2. THE. CODE. WAS. CHEESESTEAKS!
“idk when next imma be able to see you,” Sonoiki is alleged to have texted Kendricks “... so try to have the bread if you can ... the bread in nyc just isn’t the same and I really like my cheesesteaks with the stuff you all have in Philly.” Here, if, alas, perhaps nowhere else on earth, “cheesesteaks” could have meant either money or Eagles tickets. Or both! One of the games Sonoiki attended gratis, prosecutors said, a clash between the Eagles and Redskins, included a fourth-quarter player brawl.
3. They used FaceTime to “avoid detection by law enforcement.” It did not work. On another occasion, when the two were swapping illicit stock information while using the code words “80” and “95,” Kendricks attempted to cover their tracks by adding, “They said I couldn’t get the 80 anyways only WR could get that number.” This also did not work.
4. Points for boldness, anyway: They once met to swap trading deets “outside [Goldman Sachs’s] downtown Manhattan headquarters,” according to the indictment.

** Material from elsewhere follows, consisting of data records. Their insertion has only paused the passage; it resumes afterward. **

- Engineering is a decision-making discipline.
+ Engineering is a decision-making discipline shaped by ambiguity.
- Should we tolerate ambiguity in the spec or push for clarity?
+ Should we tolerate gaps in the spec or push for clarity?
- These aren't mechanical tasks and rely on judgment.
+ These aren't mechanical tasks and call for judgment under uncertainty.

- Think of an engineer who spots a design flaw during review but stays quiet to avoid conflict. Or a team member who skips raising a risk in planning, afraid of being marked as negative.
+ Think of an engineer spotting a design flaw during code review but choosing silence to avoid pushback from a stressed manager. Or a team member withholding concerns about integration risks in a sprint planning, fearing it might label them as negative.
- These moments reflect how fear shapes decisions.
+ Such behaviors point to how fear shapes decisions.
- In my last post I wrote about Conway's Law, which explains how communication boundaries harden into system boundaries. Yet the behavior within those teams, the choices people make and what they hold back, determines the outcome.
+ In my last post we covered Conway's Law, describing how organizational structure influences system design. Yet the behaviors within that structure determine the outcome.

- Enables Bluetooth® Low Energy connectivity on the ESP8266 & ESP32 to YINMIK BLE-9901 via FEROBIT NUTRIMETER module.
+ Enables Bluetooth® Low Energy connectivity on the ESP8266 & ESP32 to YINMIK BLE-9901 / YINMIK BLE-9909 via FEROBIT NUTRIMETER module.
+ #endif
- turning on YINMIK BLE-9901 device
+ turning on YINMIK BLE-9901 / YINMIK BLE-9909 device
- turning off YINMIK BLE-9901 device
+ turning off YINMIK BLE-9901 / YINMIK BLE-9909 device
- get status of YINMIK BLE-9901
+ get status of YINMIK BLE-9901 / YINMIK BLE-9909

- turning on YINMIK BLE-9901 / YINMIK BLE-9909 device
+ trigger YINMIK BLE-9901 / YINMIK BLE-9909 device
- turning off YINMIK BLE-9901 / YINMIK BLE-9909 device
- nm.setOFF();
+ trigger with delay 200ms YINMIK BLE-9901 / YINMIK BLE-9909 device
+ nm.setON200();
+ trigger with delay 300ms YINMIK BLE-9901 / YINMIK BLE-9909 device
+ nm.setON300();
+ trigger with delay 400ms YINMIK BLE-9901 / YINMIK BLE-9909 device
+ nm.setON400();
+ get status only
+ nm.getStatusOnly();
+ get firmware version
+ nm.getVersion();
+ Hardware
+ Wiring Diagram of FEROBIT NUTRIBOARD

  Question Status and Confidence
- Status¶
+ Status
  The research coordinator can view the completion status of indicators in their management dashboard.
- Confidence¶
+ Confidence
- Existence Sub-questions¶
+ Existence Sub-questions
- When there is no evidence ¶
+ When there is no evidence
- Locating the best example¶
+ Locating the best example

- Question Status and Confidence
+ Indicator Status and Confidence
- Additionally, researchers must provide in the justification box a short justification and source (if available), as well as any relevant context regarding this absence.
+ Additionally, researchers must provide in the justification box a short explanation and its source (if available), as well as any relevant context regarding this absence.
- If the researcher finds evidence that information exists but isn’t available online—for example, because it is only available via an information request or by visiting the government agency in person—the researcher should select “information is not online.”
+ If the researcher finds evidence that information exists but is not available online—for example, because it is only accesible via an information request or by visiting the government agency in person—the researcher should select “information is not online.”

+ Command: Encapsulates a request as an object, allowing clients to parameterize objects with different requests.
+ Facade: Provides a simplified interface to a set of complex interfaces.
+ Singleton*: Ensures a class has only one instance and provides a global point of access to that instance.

Subtlety was perhaps no one’s strong suit.
5. There is a point when Kendricks texted Sonoiki, “I’m getting scared Bruh.” Classic novice criminal, suddenly finding himself in too deep and wanting out—except, wait, this was actually about the insider trading not working fast enough? My dude.
The whole thing reads like a Coen brothers movie, in which criminals are as nefarious as they are bumbling. Hopefully the cheesesteaks were good while they lasted.